» TASK STATEMENT
Your reply should reproduce the data below without a single alteration, apart from dropping the images.

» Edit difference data

_____

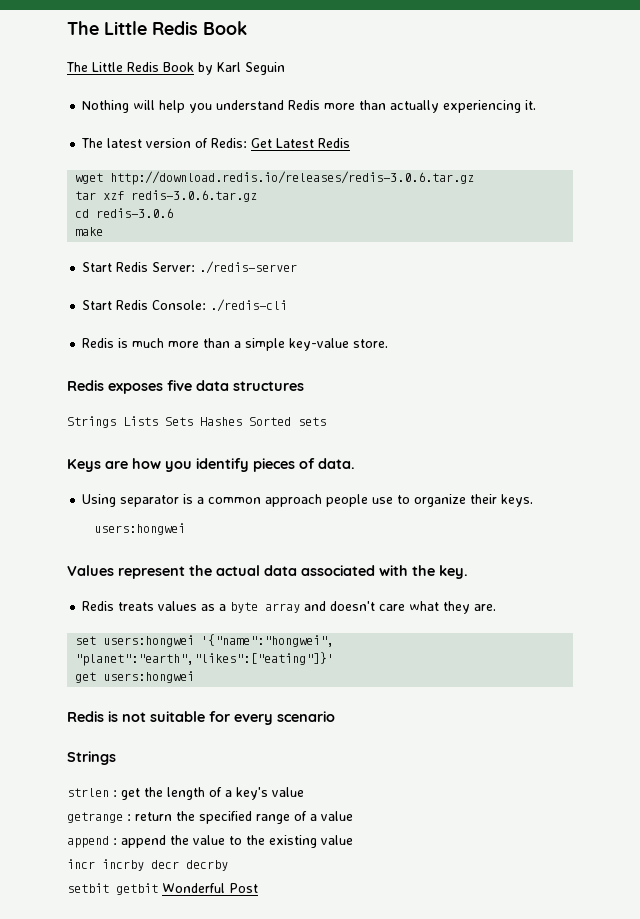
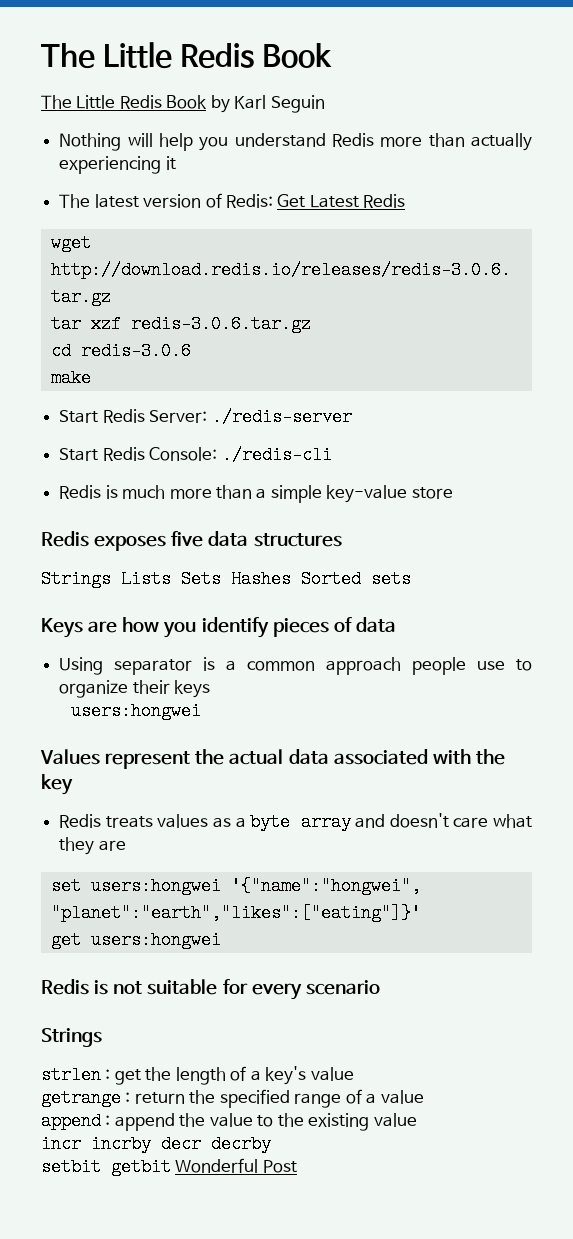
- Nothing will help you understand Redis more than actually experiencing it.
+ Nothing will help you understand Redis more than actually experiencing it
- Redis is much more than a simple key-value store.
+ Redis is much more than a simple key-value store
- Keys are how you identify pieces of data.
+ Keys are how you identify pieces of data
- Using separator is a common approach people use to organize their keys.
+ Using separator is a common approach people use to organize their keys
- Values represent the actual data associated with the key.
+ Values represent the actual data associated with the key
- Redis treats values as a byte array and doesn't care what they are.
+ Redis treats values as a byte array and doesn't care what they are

_____

» RESULT FOR THIS TASK
- Nothing will help you understand Redis more than actually experiencing it.
+ Nothing will help you understand Redis more than actually experiencing it
- Redis is much more than a simple key-value store.
+ Redis is much more than a simple key-value store
- Keys are how you identify pieces of data.
+ Keys are how you identify pieces of data
- Using separator is a common approach people use to organize their keys.
+ Using separator is a common approach people use to organize their keys
- Values represent the actual data associated with the key.
+ Values represent the actual data associated with the key
- Redis treats values as a byte array and doesn't care what they are.
+ Redis treats values as a byte array and doesn't care what they are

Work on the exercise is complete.